Inner censors in our heads

Following the birth of their daughter, the new parents were extremely sad when they had to send their daughter to Beijing alone—her father had to remain in the military. She went to Beijing, because Han Chinese children can rarely tolerate the harsh mountain climate in Tibet. For three years aunts raised her, but they were either sick, or afraid of persecution from the Party. The little one became a "commuter-child."

When the mother could finally take her to Lhasa three years later, her daughter suffered a circulatory collapse upon arrival. With the child in her arms, the mother rushed to the hospital. They tried to get rid of her. "Previously I have never knelt down before a man, but I threw myself to the ground before the first doctor that crossed my path and begged him to save my child."

"What we do not like to say today because we understand the Tibetans' fight for freedom, is the fact that the population and the country was in a very underdeveloped state. There was the notion of hygiene and also the strict hierarchies.
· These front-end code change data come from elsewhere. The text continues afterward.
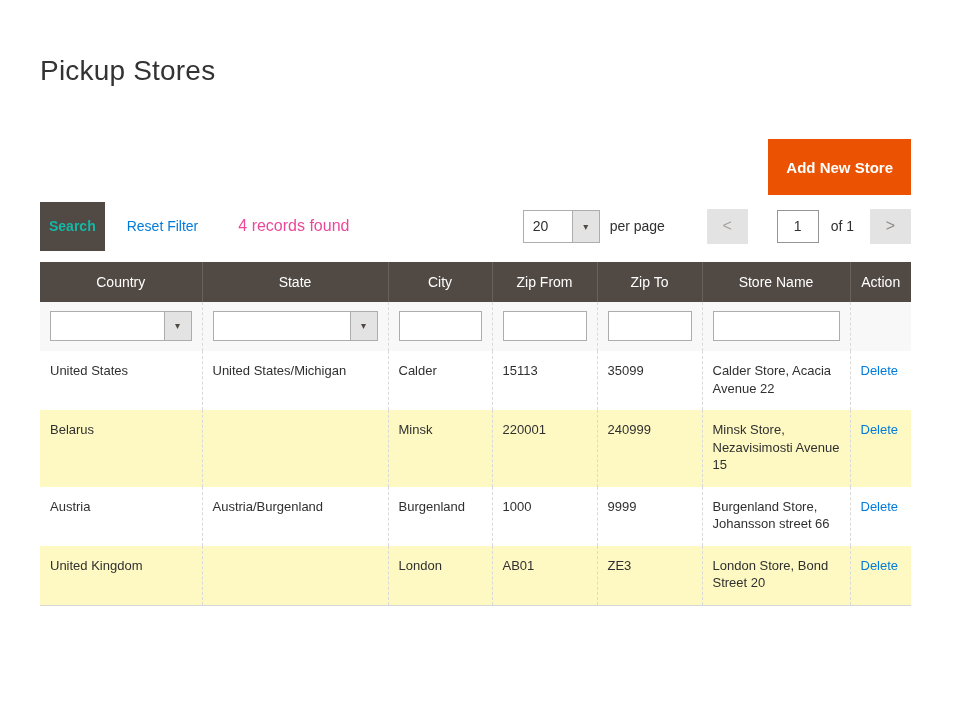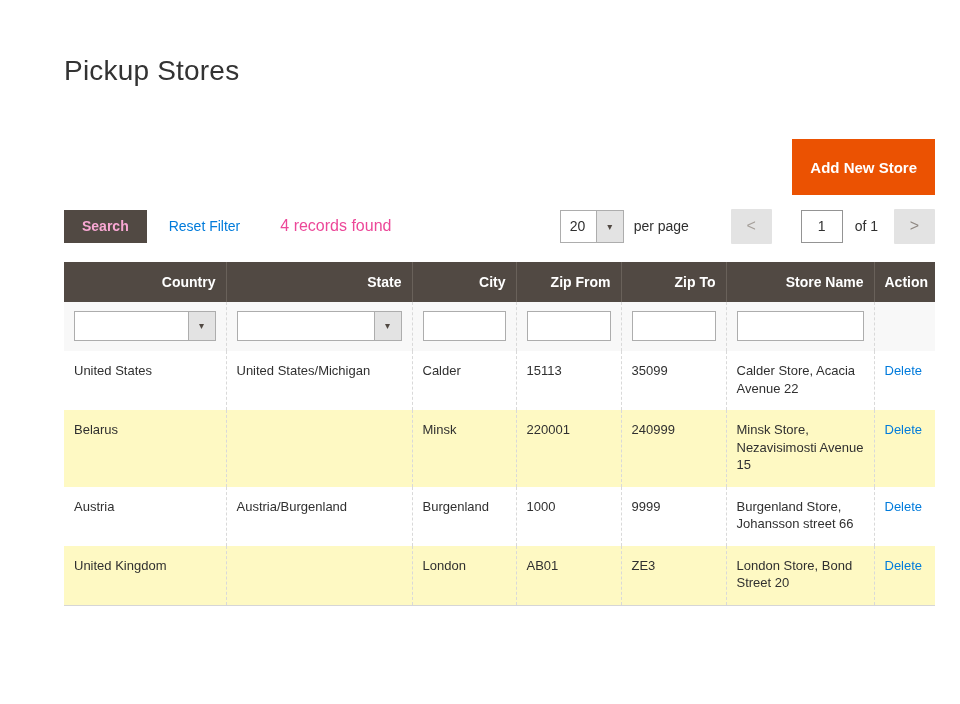--- a/index.html
+++ b/index.html
@@ -9,7 +9,7 @@
     font-family: "Liberation Sans", sans-serif;
     color: #303030;
   }
-  .content { width: 871px; margin-left: 64px; }
+  .content { width: 871px; margin-left: 40px; }
 
   .page-title {
     margin-top: 55px;

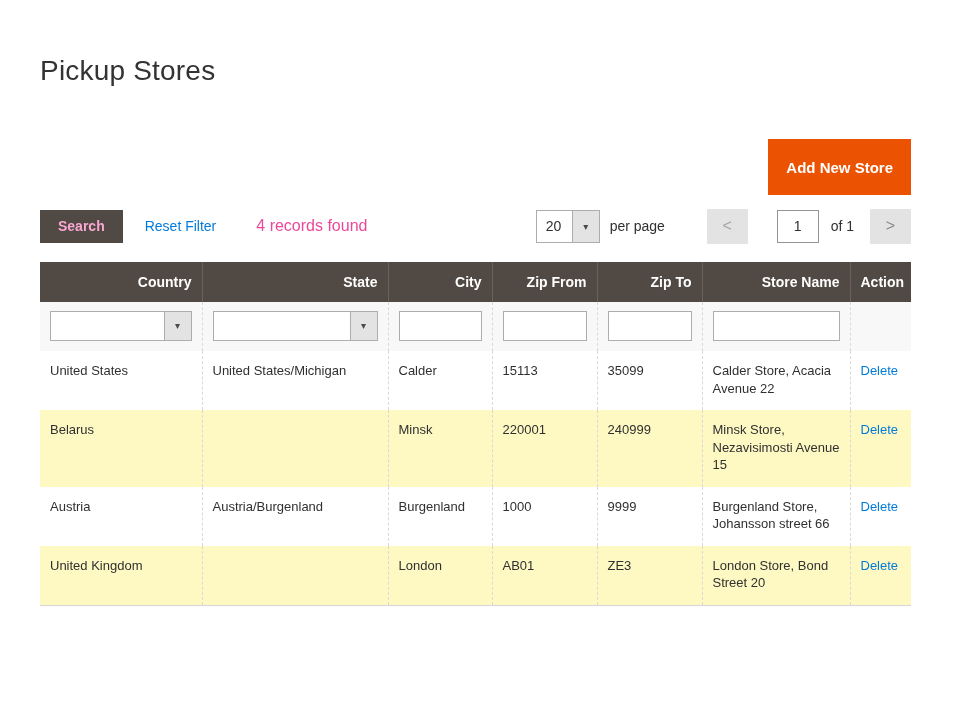--- a/index.html
+++ b/index.html
@@ -35,13 +35,13 @@
   .toolbar { display: flex; align-items: center; margin-top: 13px; height: 36px; }
   .btn-secondary {
     background: #514943;
-    color: #f9a8d4;
+    color: #14b8a6;
     border: none;
     font-family: "Liberation Sans", sans-serif;
     font-size: 14px;
     font-weight: 700;
-    height: 33px;
-    padding: 0 18px;
+    height: 49px;
+    padding: 0 9px;
     cursor: pointer;
   }
   .link { color: #007bdb; font-size: 14px; text-decoration: none; cursor: pointer; }

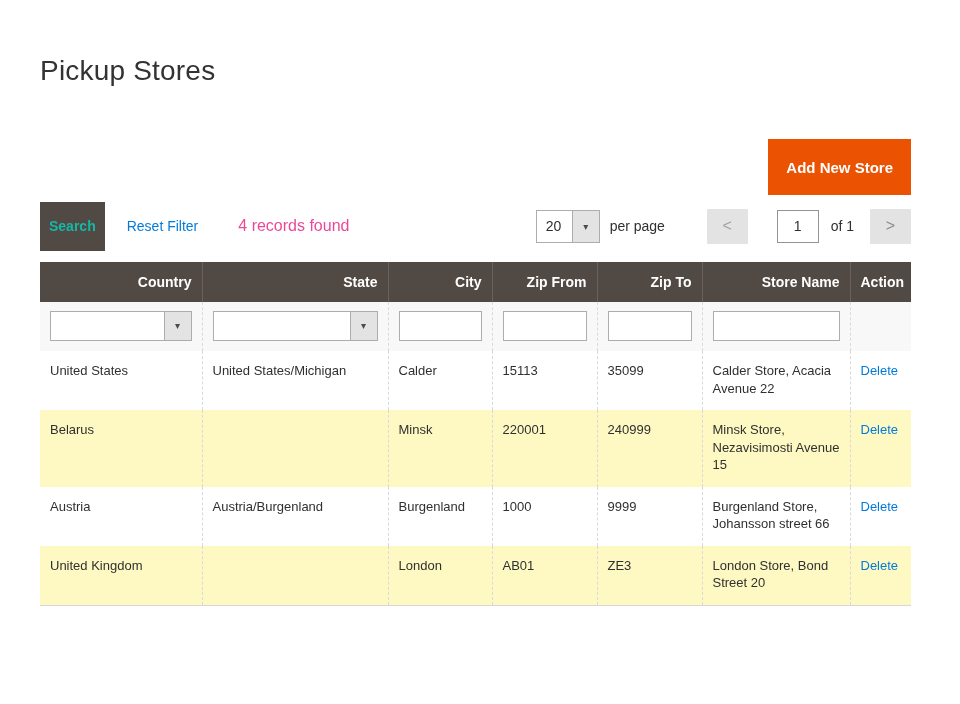--- a/index.html
+++ b/index.html
@@ -51,7 +51,7 @@
   .pager-group { margin-left: auto; display: flex; align-items: center; }
   .select-box {
     display: flex; align-items: stretch;
-    width: 64px; height: 33px;
+    width: 77px; height: 33px;
     border: 1px solid #adadad;
     background: #ffffff;
     cursor: pointer;

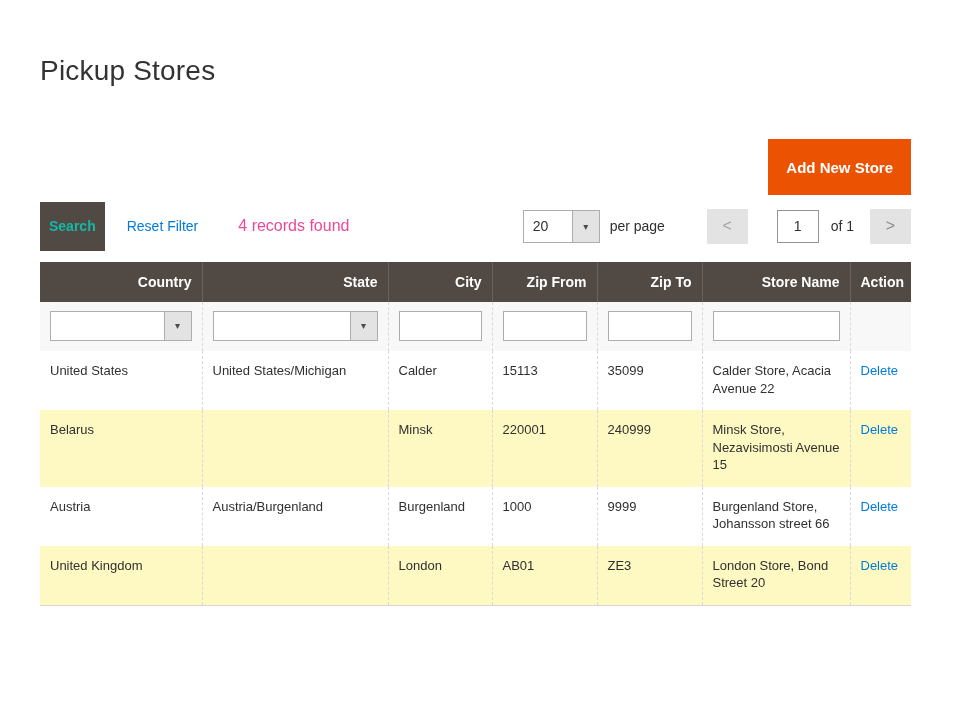--- a/index.html
+++ b/index.html
@@ -81,7 +81,7 @@
   table.grid { width: 871px; margin-top: 18px; border-collapse: collapse; table-layout: fixed; border-bottom: 1px solid #d6d6d6; }
   .grid th {
     background: #514943; color: #ffffff;
-    font-size: 14px; font-weight: 700; text-align: right;
+    font-size: 14px; font-weight: 400; text-align: center;
     height: 40px; padding: 0 10px;
     border-left: 1px solid #69615a;
     cursor: pointer;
In our practice rooms in the monastery basement, we also found clear signs of a secret prison and evidence of torture. Despite this, or perhaps because of this, every nation should be given the right to decide their own matters."

She continues deep in thought, "Against our will, we, Han Chinese, taken to a country whose language and customs we did not understand, and where we would have never gone voluntarily. The Tibetans had to tolerate us because the influence of tanks and guns was greater than their ability to resist. Then the Cultural Revolution terror of the Red Guards was still to come. All artists and intellectuals were sent to work the fields in the countryside, just like my husband who had to become a lumberjack in the woods. "

At the beginning of the eighties, we were at last able to go back to Beijing with our daughter, but Chinese people are not free from persecution by the communists either. They are being watched and spied on every day, like the Tibetans, even if not as conspicuously. Our inner censors in our heads always control what we should say and signal danger. The Red Terror stays for as long as the CCP is in power, and until people rise and chase them away."